From seas of red to the Red Sea: geopolitics is risk-off bids for bonds, but also with an inflationary tail risk. As soon as today, say some, or symbolically on August 12-13, the Jewish fast of Tisha B’Av mourning past calamities, Iran and its Axis of Resistance will launch another missile and drone barrage at Israel. US and European forces will again help shoot these down, but many are expected to get through, and Israel is prepared to strike back hard. Its government has set up a secure bunker, and across the political spectrum there is a view that full war with Hezbollah and/or Iran is required to break the strategic encirclement Tehran has spent years creating around it (and which the US and EU haven’t stopped because they don’t want any more regional confrontation.) Meanwhile, other reports have Iran telling all those entreating it to hold back that will attack hard regardless of whether this causes a war or not; and that Hezbollah was told by Tehran to deliberately target civilian populations. It seems war looms.
Israel will be hit hard if so; but Lebanon far harder; and the US has reportedly warned Iran that Israel could bomb its key energy infrastructure, as it did to the Houthis. Indeed, with Israel (deliberately) lacking US bunker-buster bombs needed to hit Iran’s nuclear sites under mountains, perhaps only oil infrastructure is left to aim for. In a larger war, Axis forces may strike Gulf energy to try to force the West to stay Israel’s hand. In short, we could see the start of a violent oil-shock ahead, with no idea of how it then ends.
One can understand Western reticence about doing anything offensive rather than defensive, especially if Russia and China support Iran, forcing the US to either divert from Ukraine and Taiwan or cede an ally’s security and its own regional influence. Kuwaiti newspaper Al-Jarida has claims from a senior Iranian source, which may be disinformation, that the US is desperate to find a way out and back to the 2015 JCPOA deal, and blames Israel for this all, not Iran. However, rapprochement takes two or it’s just retreat, and certainly no deterrent to further violence. On which note, major US non-NATO ally Qatar, which houses Hamas leaders, has reportedly banned any military use of the US Al-Udeid airbase located there vs. Iran.

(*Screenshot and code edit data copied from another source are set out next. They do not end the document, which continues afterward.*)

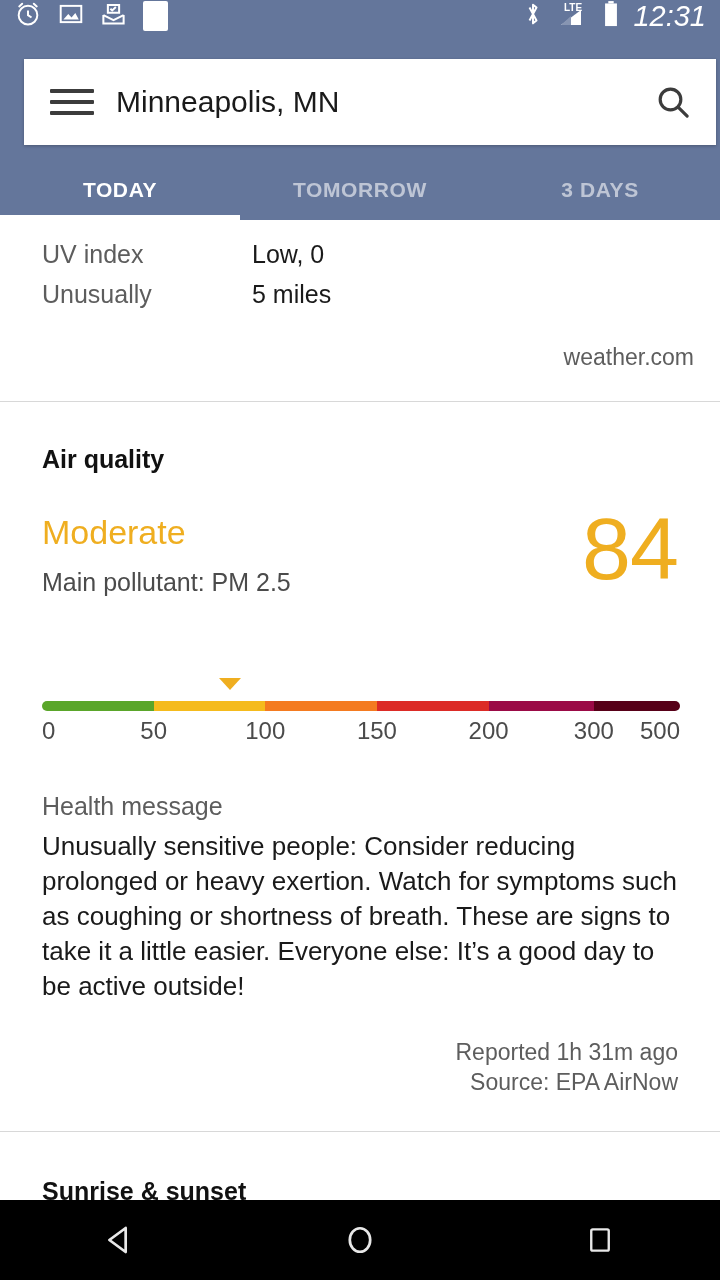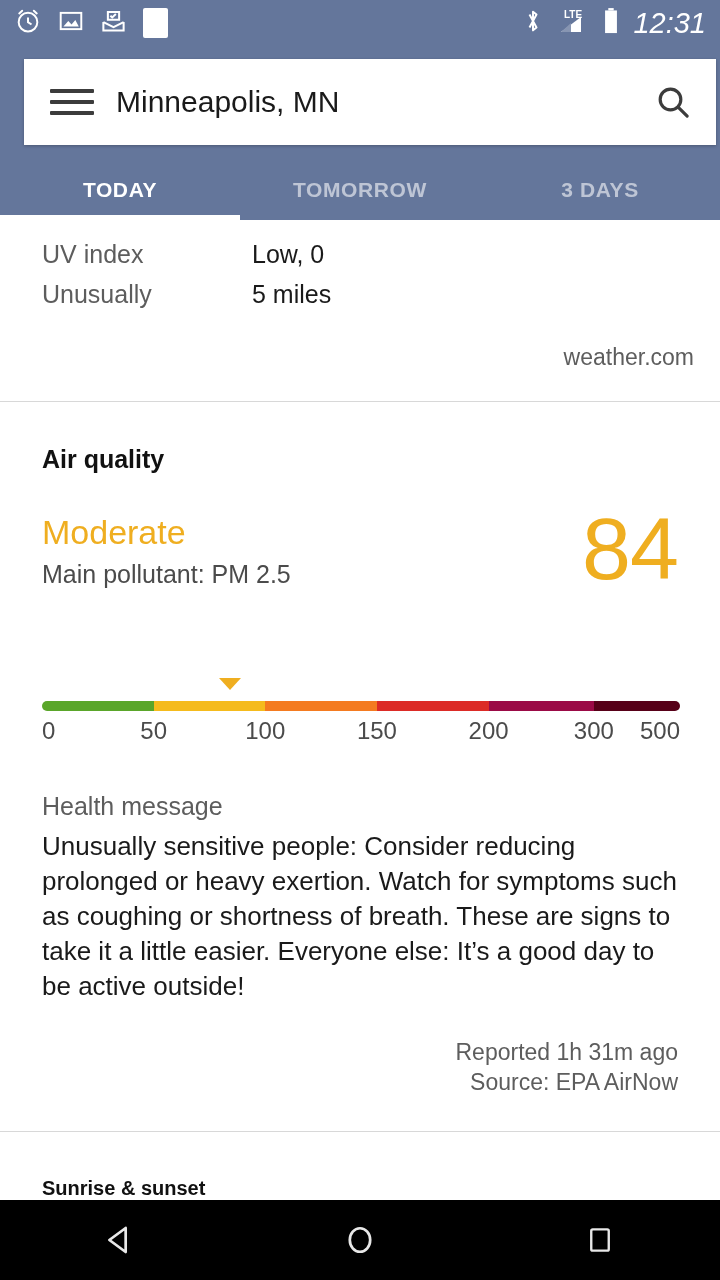--- a/index.html
+++ b/index.html
@@ -9,21 +9,21 @@
     font-family: "Liberation Sans", sans-serif;
     overflow: hidden;
   }
   #app { position: relative; width: 720px; height: 1280px; background: #fff; }
 
   
   .statusbar {
     position: absolute; top: 0; left: 0;
     width: 720px; height: 46px;
     background: #64769B;
-    display: flex; align-items: center;
+    display: flex; align-items: flex-start;
     padding: 0 14px;
   }
   .status-left { display: flex; align-items: center; gap: 16px; }
   .status-right { margin-left: auto; display: flex; align-items: center; gap: 12px; }
   .sb-ic { display: block; }
   .sb-time {
     color: #ffffff; font-size: 29px; font-weight: 400;
     letter-spacing: 0px; line-height: 1; margin-left: 2px; font-style: italic;
   }
   .white-sq { width: 25px; height: 30px; background: #ffffff; border-radius: 2px; }
@@ -105,21 +105,21 @@
     font-size: 25px; font-weight: bold; color: #111111;
     padding-top: 43px;
   }
 
   .aq-main {
     display: flex; align-items: flex-start;
     margin-top: 40px; position: relative; height: 110px;
   }
   .aq-left { flex: 1; }
   .aq-category { font-size: 34px; color: #EFAE20; line-height: 1.08; }
-  .aq-pollutant { font-size: 25px; color: #4b4b4b; margin-top: 9px; }
+  .aq-pollutant { font-size: 25px; color: #4b4b4b; margin-top: 17px; }
   .aq-value {
     font-size: 88px; color: #EFAE20; line-height: 0.92;
     font-weight: 400; letter-spacing: -1px;
     position: absolute; right: 0; top: -5px;
   }
 
   
   .scale-wrap { position: relative; margin-top: 54px; height: 66px; }
   .scale-marker {
     position: absolute; top: 0;
@@ -153,21 +153,21 @@
     margin-top: 8px;
   }
   .report-lines {
     text-align: right; margin-top: 34px;
     font-size: 23px; color: #5d5d5d; line-height: 1.28;
   }
   .section-gap { height: 34px; }
 
   
   .sun-title {
-    font-size: 20px; font-weight: bold; color: #111111;
+    font-size: 25px; font-weight: bold; color: #111111;
     padding-top: 45px;
   }
 
   
   .navbar {
     position: absolute; bottom: 0; left: 0;
     width: 720px; height: 80px; background: #000000;
     display: flex; align-items: center; justify-content: space-around;
   }
   .nav-btn {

Meanwhile, other headlines underline how much the market misses on geopolitics in general:
Astoundingly, the UK Ministry of Defence hired BELARUSSIAN coders to write the software for its nuclear submarines – because ‘they were cheap’? That’s neoliberalism for you, if so.
The recent Russian-US spy swap incentivises future hostage taking, and revealed deep agent children growing up abroad unaware they were even Russian until exchanged back to Moscow – how many more are out there? You think none?

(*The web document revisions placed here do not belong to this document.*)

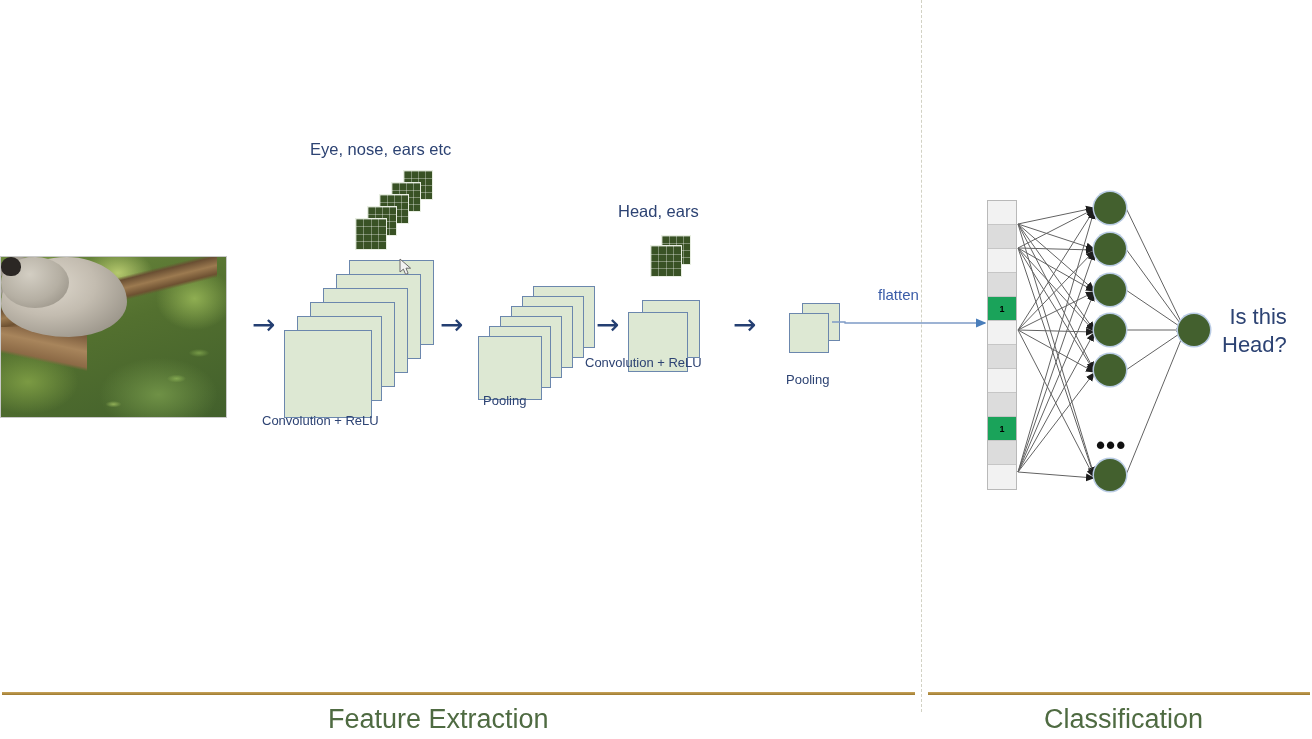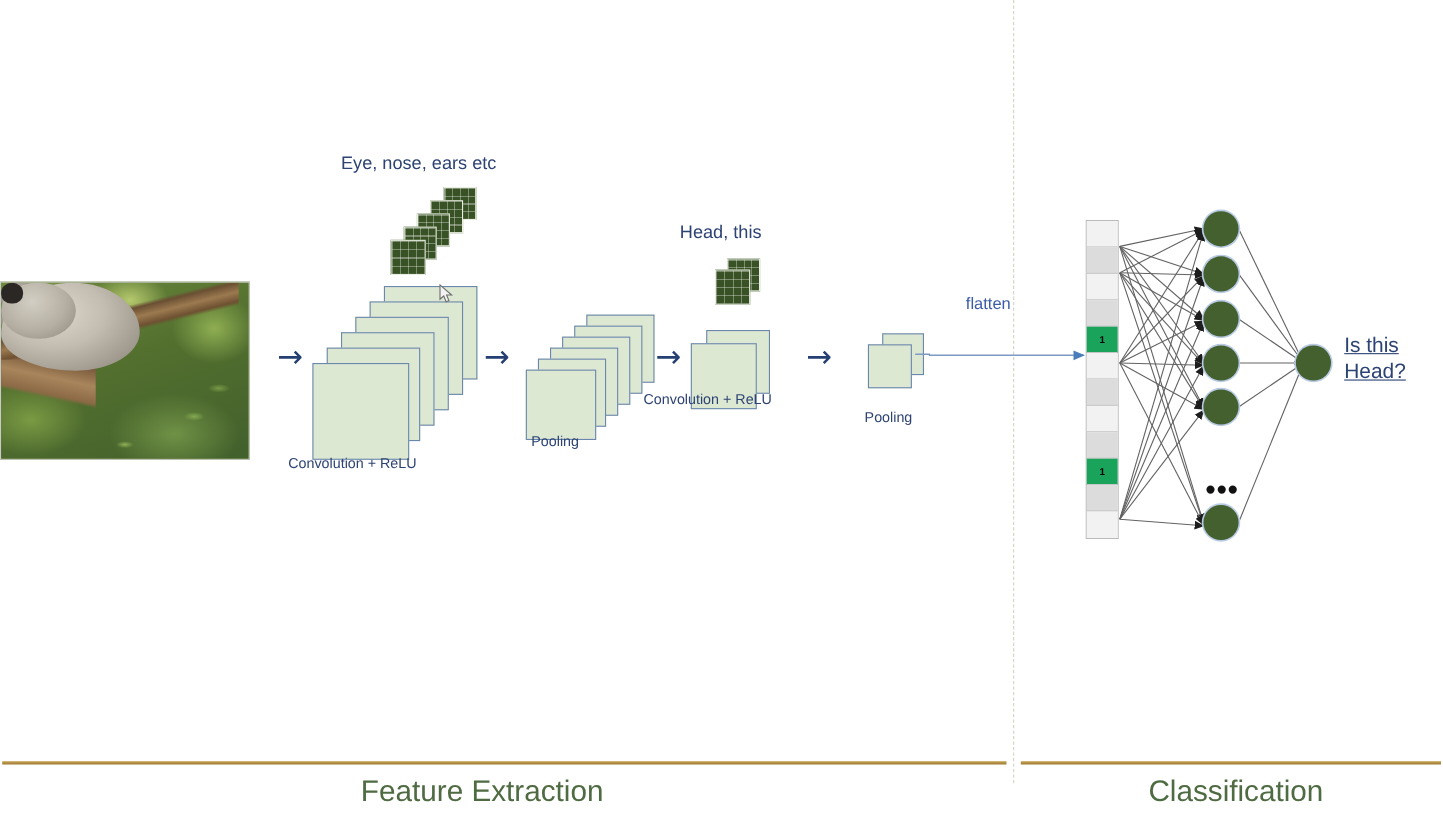--- a/index.html
+++ b/index.html
@@ -188,24 +188,23 @@
     color: #111;
     font-size: 26px;
     font-weight: bold;
     letter-spacing: 1px;
     line-height: 1;
   }
 
   .qlabel {
     position: absolute;
     color: #2d4373;
-    font-size: 19px;
+    font-size: 22px;
     line-height: 1.28;
-    text-align: left;
-    text-decoration: underline;
+    text-align: right;
   }
 
   
   .vdivider {
     position: absolute;
     left: 921px; top: 0px;
     width: 0; height: 712px;
     border-left: 1.5px dashed #d2d2c4;
   }
 
@@ -288,40 +287,40 @@
   <div class="stack" style="left:478px; top:286px; width:110px; height:110px;">
     <div class="card" style="left:55px; top:0px;  width:62px; height:62px;"></div>
     <div class="card" style="left:44px; top:10px; width:62px; height:62px;"></div>
     <div class="card" style="left:33px; top:20px; width:62px; height:62px;"></div>
     <div class="card" style="left:22px; top:30px; width:62px; height:62px;"></div>
     <div class="card" style="left:11px; top:40px; width:62px; height:62px;"></div>
     <div class="card" style="left:0px;  top:50px; width:64px; height:64px;"></div>
   </div>
   <div class="caption" style="left:483px; top:393px;">Pooling</div>
 
-  <div class="caption big" style="left:618px; top:202px;">Head, this</div>
+  <div class="caption big" style="left:618px; top:202px;">Head, ears</div>
 
   <div class="stack" style="left:650px; top:235px; width:50px; height:45px;">
     <div class="filter-tile" style="left:11px; top:0px;  width:30px; height:30px;"></div>
     <div class="filter-tile" style="left:0px;  top:10px; width:32px; height:32px;"></div>
   </div>
 
   <div class="stack" style="left:628px; top:300px; width:90px; height:70px;">
     <div class="card" style="left:14px; top:0px;  width:58px; height:58px;"></div>
     <div class="card" style="left:0px;  top:12px; width:60px; height:60px;"></div>
   </div>
   <div class="caption" style="left:585px; top:355px;">Convolution + ReLU</div>
 
   <div class="stack" style="left:789px; top:303px; width:60px; height:55px;">
     <div class="card" style="left:13px; top:0px;  width:38px; height:38px;"></div>
     <div class="card" style="left:0px;  top:10px; width:40px; height:40px;"></div>
   </div>
   <div class="caption" style="left:786px; top:372px;">Pooling</div>
 
-  <div class="flatten-label" style="left:878px; top:268px;">flatten</div>
+  <div class="flatten-label" style="left:878px; top:286px;">flatten</div>
 
   <div class="vdivider"></div>
 
   <div class="vector">
     <div class="vcell light"></div>
     <div class="vcell dark"></div>
     <div class="vcell light"></div>
     <div class="vcell dark"></div>
     <div class="vcell on">1</div>
     <div class="vcell light"></div>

Relatedly, @isakaminska asks how many successful market traders may actually be state agents using their insider knowledge to finance intel operations. A few names spring to mind, but perhaps the clue was always there given the world’s most famous spy says, “The name’s Bond.” Putting the Smiley on some faces, it seems, is ‘Tinker, Tailor, Soldier, Trader’.
Having started with Churchill, I end this Daily warning we have only seen the end of the beginning on multiple fronts with the words of the Bolshevik revolutionary Trotsky:
“You may not be interested in war, but war may be interested in you.”